• _What you will do_
All that should be output is the block of lines below from the line with "[432,206,478,218] [57,225,92,234] 8" to the line with "[476,284,494,291] [57,300,106,310] on", both included, exactly as written.

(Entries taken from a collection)
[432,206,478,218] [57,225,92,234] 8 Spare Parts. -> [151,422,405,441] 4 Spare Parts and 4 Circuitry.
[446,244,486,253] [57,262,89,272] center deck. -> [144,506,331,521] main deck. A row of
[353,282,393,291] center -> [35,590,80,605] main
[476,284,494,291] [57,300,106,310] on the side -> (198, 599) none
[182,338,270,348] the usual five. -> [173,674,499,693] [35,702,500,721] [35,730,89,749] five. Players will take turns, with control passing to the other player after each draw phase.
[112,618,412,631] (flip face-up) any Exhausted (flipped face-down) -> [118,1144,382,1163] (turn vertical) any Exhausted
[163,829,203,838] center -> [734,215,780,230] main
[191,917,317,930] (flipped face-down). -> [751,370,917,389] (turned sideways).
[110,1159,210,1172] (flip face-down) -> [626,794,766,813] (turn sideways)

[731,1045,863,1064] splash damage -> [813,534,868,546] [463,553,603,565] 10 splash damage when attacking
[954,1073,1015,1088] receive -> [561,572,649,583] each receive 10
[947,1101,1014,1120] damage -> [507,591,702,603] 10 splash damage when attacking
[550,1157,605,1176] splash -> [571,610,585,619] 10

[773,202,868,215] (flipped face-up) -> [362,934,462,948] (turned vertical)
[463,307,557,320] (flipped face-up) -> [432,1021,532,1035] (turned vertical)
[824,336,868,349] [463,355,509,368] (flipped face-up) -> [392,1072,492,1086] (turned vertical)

* * *

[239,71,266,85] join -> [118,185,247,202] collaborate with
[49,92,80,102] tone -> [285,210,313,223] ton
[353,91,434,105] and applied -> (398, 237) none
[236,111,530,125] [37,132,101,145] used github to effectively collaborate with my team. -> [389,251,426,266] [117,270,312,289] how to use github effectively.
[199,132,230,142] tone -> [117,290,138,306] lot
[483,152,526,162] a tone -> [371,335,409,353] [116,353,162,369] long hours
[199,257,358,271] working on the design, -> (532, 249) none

• _Task response_
[432,206,478,218] [57,225,92,234] 8 Spare Parts. -> [151,422,405,441] 4 Spare Parts and 4 Circuitry.
[446,244,486,253] [57,262,89,272] center deck. -> [144,506,331,521] main deck. A row of
[353,282,393,291] center -> [35,590,80,605] main
[476,284,494,291] [57,300,106,310] on the side -> (198, 599) none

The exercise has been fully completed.